Ben babam varken babasız büyüdüm. Annemde kocası varken, kocasız yaşayan gelinlerden. Geçmişi hatırlamak bana acı versede anneme de, bana da sebep olanları asla affedemiyordum. Bunların başında da babaannem geliyordu.

"Validem bir sorun mu var?!"

"Yok oğlum. Bunu da nereden çıkardın."

"Masaya oturduğumdan bu yana çok dalgınsın." Annemin yüzü hafif gülümsediğinde bunun zoraki olduğunu biliyordum. Bir kaç dakika annem zaman verdim. Sıcak çayımı yudumlarken gözlerimi annemin üzerinden ayırmıyordum. Yaşına göre çok güzel kadındı. Babam öldükten sonra evlenmek isteyen çok olmuş ama hiçbir zaman tekrar evlenmeyi düşünmemişti.
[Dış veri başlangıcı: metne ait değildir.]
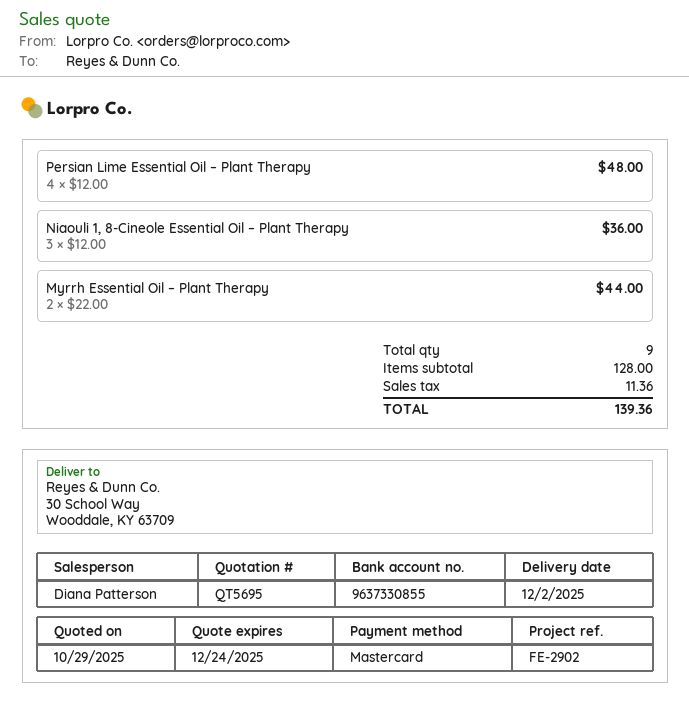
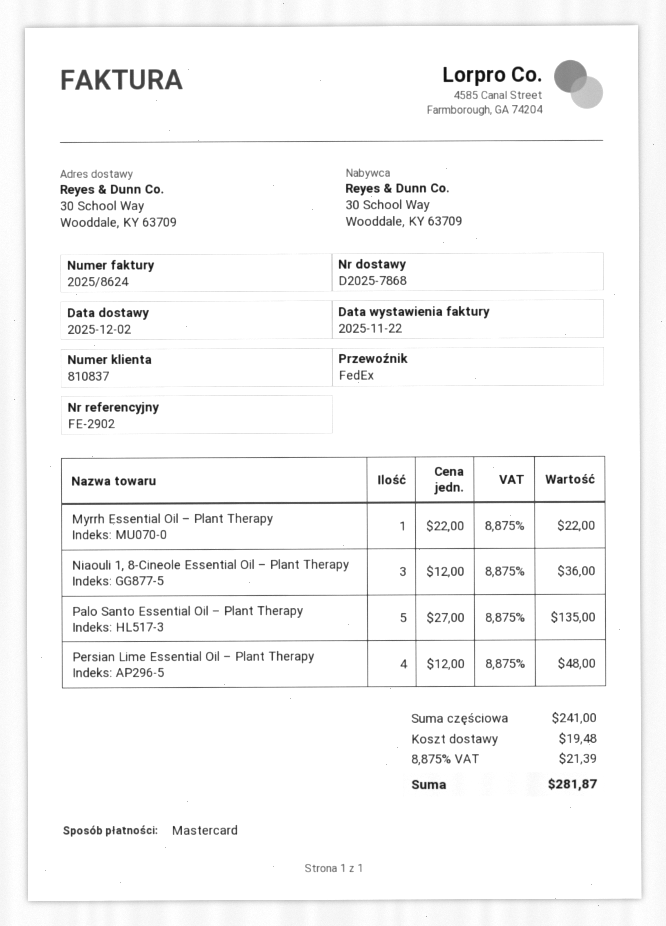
Myrrh Essential Oil – Plant Therapy: 2 x 22.00 = 44.00 -> 1 x 22.00 = 22.00
Palo Santo Essential Oil – Plant Therapy: none -> 5 x 27.00 = 135.00
subtotal: 128.00 -> 241.00
shipping: none -> 19.48
tax: 11.36 -> 21.39
total: 139.36 -> 281.87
"Sabah babaannen aradı. Haftaya gelecekmiş. Hale'yi sana isteyecekmiş. Asuman'a da söylemiş. Biliyorsun halan zaten kızını seninle evlendirmek için can atıyor." Sıkıntıyla elimdeki çay bardağını masaya sert bir şekilde bıraktım.

"Hale benim kız kardeşim. Bunu daha önce babaanneme söyledim. Halamın derdinin ne olduğunu çok iyi biliyorum. Dedem ona yıllar önce mirastan bütün hakkını verdi. Buraya sadece misafir olarak gelip giderler daha fazlası yok."

Babaannemi yaşlı diye, büyüğüm diye alttan aldıkça o daha çok tepemize çıkıyordu. Gelip gitmesini bilirse ne alâ ama daha fazlası olursa onları gerçek Cihangir'le seve seve tanıştırırım. Benim de sabrımın bir sınırı var.

"Korkuyorum oğlum. Bana yaptıklarını sana da yapmalarından korkuyorum. Hale'yi gelinim olarak kesinlikle istemiyorum. Aklı bir karış havada o kızın. Halan benim kızım özgür yaşasın dedikçe kızının nasıl edepten, ahlaktan yoksun büyüdüğünü göremedi."